(Listed entries)
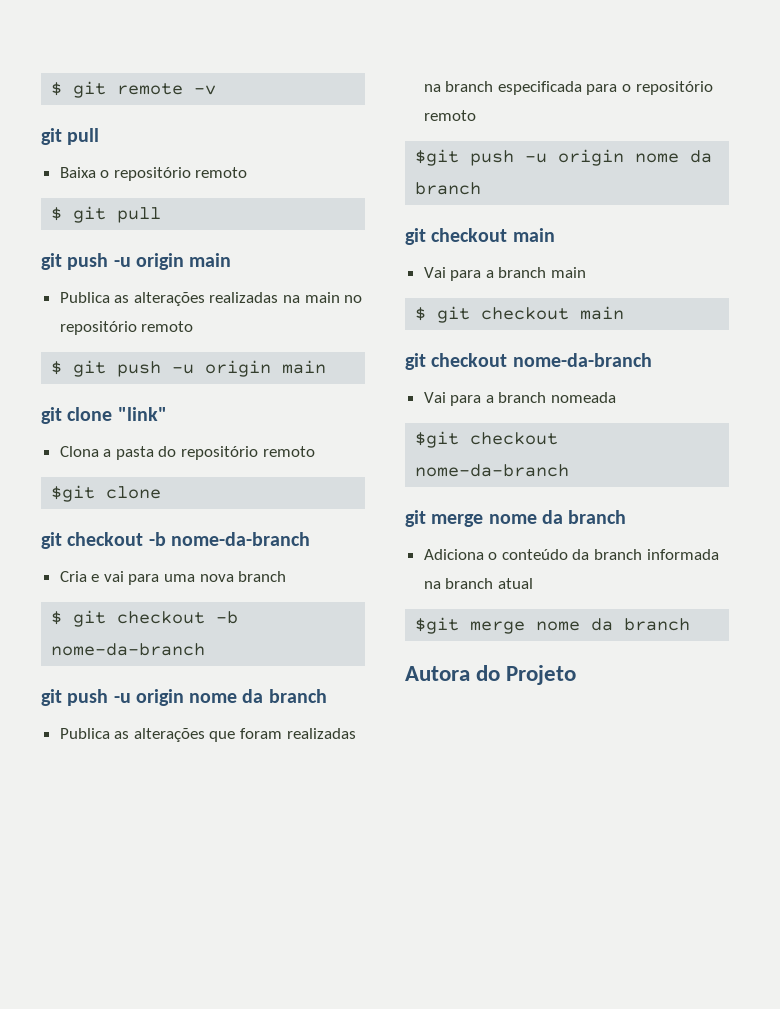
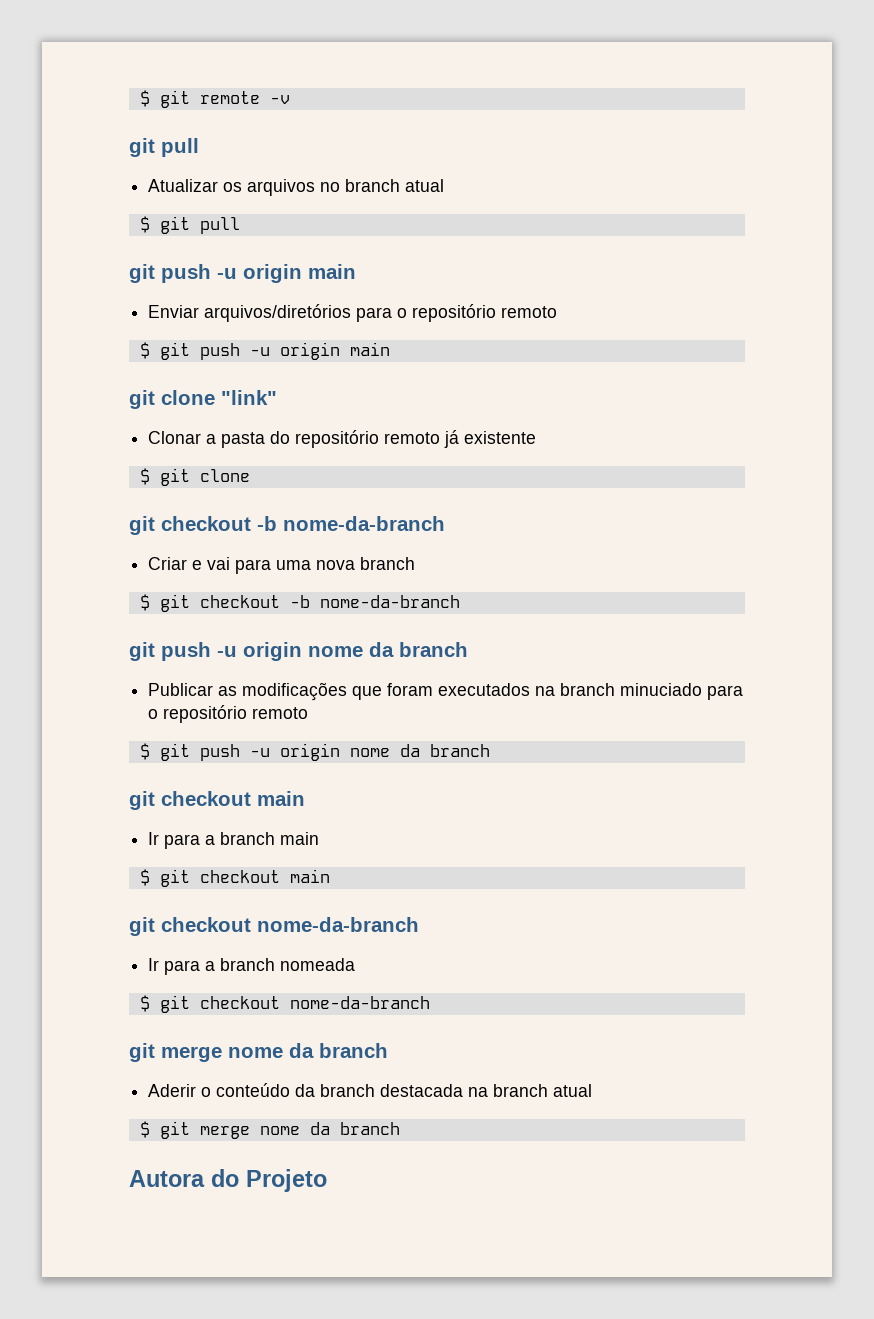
[59,167,248,181] Baixa o repositório remoto -> [148,179,445,196] Atualizar os arquivos no branch atual
[59,292,363,306] Publica as alterações realizadas na main no -> [148,304,408,322] Enviar arquivos/diretórios para o
[59,446,99,457] Clona -> [148,431,202,444] Clonar
[51,485,96,502] // $git -> [444,430,537,448] [139,468,190,486] já existente // $ git
[59,571,87,582] Cria -> [148,557,188,570] Criar
[59,728,205,742] Publica as alterações -> [148,682,348,701] Publicar as modificações
[286,728,356,739] [423,81,713,95] [423,110,476,121] [415,149,460,166] realizadas na branch especificada para o repositório remoto // $git -> [438,683,744,700] [148,705,309,723] [139,743,190,761] executados na branch minuciado para o repositório remoto // $ git
[423,267,446,278] Vai -> [148,832,160,845] Ir
[423,392,446,403] Vai -> [148,958,160,971] Ir
[415,431,460,448] $git -> [139,995,190,1013] $ git
[423,549,484,560] Adiciona -> [148,1084,197,1097] Aderir
[646,549,719,560] informada -> [380,1084,464,1097] destacada
[415,617,460,634] $git -> [139,1121,190,1139] $ git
(End Listed entries)
> [The task]
Retype word for word the line above with "[646,549,719,560] informada ->" and all lines after it, nothing else.

> [Exercise result]
[646,549,719,560] informada -> [380,1084,464,1097] destacada
[415,617,460,634] $git -> [139,1121,190,1139] $ git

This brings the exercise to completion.